─── Material for this task ───
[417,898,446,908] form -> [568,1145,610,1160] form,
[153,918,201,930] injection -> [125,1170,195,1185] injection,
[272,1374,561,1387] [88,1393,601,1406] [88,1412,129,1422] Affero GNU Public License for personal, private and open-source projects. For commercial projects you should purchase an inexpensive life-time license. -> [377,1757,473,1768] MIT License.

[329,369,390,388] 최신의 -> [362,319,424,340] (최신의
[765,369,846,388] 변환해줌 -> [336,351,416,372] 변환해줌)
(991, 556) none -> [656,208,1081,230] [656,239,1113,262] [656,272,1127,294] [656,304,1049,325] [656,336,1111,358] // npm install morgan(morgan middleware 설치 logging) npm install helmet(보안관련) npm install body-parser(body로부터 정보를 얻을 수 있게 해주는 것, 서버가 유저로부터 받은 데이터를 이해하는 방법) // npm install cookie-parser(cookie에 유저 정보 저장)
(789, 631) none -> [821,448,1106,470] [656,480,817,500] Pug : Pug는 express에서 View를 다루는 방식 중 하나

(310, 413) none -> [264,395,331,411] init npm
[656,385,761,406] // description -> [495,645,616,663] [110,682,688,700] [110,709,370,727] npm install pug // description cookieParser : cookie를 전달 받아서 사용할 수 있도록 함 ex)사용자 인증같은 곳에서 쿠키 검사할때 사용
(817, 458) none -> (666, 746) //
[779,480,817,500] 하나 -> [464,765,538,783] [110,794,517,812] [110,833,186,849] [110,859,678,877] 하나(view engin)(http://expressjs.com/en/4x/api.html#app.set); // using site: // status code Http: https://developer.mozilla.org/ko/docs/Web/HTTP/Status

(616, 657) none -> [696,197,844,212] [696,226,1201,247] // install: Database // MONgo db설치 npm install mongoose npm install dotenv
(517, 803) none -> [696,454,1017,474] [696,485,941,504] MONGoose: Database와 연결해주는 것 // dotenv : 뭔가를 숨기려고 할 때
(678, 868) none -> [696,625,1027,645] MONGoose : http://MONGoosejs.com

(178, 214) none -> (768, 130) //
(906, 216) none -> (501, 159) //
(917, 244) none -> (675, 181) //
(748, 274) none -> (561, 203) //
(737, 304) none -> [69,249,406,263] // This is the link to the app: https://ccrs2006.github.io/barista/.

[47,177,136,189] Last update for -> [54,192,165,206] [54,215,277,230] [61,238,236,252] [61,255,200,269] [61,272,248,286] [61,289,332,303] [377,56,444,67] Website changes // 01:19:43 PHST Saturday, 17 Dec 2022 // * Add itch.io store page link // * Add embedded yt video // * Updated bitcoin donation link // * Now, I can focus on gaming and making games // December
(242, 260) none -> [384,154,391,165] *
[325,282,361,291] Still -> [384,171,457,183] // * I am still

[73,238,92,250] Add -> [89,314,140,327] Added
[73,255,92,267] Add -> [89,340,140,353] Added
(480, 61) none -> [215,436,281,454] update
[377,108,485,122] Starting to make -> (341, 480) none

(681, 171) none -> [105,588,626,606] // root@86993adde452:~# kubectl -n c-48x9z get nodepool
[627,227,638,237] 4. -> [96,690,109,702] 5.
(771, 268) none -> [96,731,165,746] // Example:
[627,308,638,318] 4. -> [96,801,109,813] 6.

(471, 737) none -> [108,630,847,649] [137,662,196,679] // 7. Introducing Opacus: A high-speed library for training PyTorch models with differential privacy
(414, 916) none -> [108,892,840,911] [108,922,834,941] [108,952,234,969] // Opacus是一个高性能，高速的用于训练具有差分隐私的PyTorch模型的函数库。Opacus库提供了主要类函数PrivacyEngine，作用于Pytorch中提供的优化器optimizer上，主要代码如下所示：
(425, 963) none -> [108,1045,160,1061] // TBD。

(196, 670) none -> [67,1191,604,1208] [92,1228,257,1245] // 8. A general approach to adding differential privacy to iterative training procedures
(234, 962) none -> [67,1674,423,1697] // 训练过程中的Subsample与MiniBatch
───
## What you should do
Please reproduce each entry exactly as it appears.

## Exercise output
[417,898,446,908] form -> [568,1145,610,1160] form,
[153,918,201,930] injection -> [125,1170,195,1185] injection,
[272,1374,561,1387] [88,1393,601,1406] [88,1412,129,1422] Affero GNU Public License for personal, private and open-source projects. For commercial projects you should purchase an inexpensive life-time license. -> [377,1757,473,1768] MIT License.

[329,369,390,388] 최신의 -> [362,319,424,340] (최신의
[765,369,846,388] 변환해줌 -> [336,351,416,372] 변환해줌)
(991, 556) none -> [656,208,1081,230] [656,239,1113,262] [656,272,1127,294] [656,304,1049,325] [656,336,1111,358] // npm install morgan(morgan middleware 설치 logging) npm install helmet(보안관련) npm install body-parser(body로부터 정보를 얻을 수 있게 해주는 것, 서버가 유저로부터 받은 데이터를 이해하는 방법) // npm install cookie-parser(cookie에 유저 정보 저장)
(789, 631) none -> [821,448,1106,470] [656,480,817,500] Pug : Pug는 express에서 View를 다루는 방식 중 하나

(310, 413) none -> [264,395,331,411] init npm
[656,385,761,406] // description -> [495,645,616,663] [110,682,688,700] [110,709,370,727] npm install pug // description cookieParser : cookie를 전달 받아서 사용할 수 있도록 함 ex)사용자 인증같은 곳에서 쿠키 검사할때 사용
(817, 458) none -> (666, 746) //
[779,480,817,500] 하나 -> [464,765,538,783] [110,794,517,812] [110,833,186,849] [110,859,678,877] 하나(view engin)(http://expressjs.com/en/4x/api.html#app.set); // using site: // status code Http: https://developer.mozilla.org/ko/docs/Web/HTTP/Status

(616, 657) none -> [696,197,844,212] [696,226,1201,247] // install: Database // MONgo db설치 npm install mongoose npm install dotenv
(517, 803) none -> [696,454,1017,474] [696,485,941,504] MONGoose: Database와 연결해주는 것 // dotenv : 뭔가를 숨기려고 할 때
(678, 868) none -> [696,625,1027,645] MONGoose : http://MONGoosejs.com

(178, 214) none -> (768, 130) //
(906, 216) none -> (501, 159) //
(917, 244) none -> (675, 181) //
(748, 274) none -> (561, 203) //
(737, 304) none -> [69,249,406,263] // This is the link to the app: https://ccrs2006.github.io/barista/.

[47,177,136,189] Last update for -> [54,192,165,206] [54,215,277,230] [61,238,236,252] [61,255,200,269] [61,272,248,286] [61,289,332,303] [377,56,444,67] Website changes // 01:19:43 PHST Saturday, 17 Dec 2022 // * Add itch.io store page link // * Add embedded yt video // * Updated bitcoin donation link // * Now, I can focus on gaming and making games // December
(242, 260) none -> [384,154,391,165] *
[325,282,361,291] Still -> [384,171,457,183] // * I am still

[73,238,92,250] Add -> [89,314,140,327] Added
[73,255,92,267] Add -> [89,340,140,353] Added
(480, 61) none -> [215,436,281,454] update
[377,108,485,122] Starting to make -> (341, 480) none

(681, 171) none -> [105,588,626,606] // root@86993adde452:~# kubectl -n c-48x9z get nodepool
[627,227,638,237] 4. -> [96,690,109,702] 5.
(771, 268) none -> [96,731,165,746] // Example:
[627,308,638,318] 4. -> [96,801,109,813] 6.

(471, 737) none -> [108,630,847,649] [137,662,196,679] // 7. Introducing Opacus: A high-speed library for training PyTorch models with differential privacy
(414, 916) none -> [108,892,840,911] [108,922,834,941] [108,952,234,969] // Opacus是一个高性能，高速的用于训练具有差分隐私的PyTorch模型的函数库。Opacus库提供了主要类函数PrivacyEngine，作用于Pytorch中提供的优化器optimizer上，主要代码如下所示：
(425, 963) none -> [108,1045,160,1061] // TBD。

(196, 670) none -> [67,1191,604,1208] [92,1228,257,1245] // 8. A general approach to adding differential privacy to iterative training procedures
(234, 962) none -> [67,1674,423,1697] // 训练过程中的Subsample与MiniBatch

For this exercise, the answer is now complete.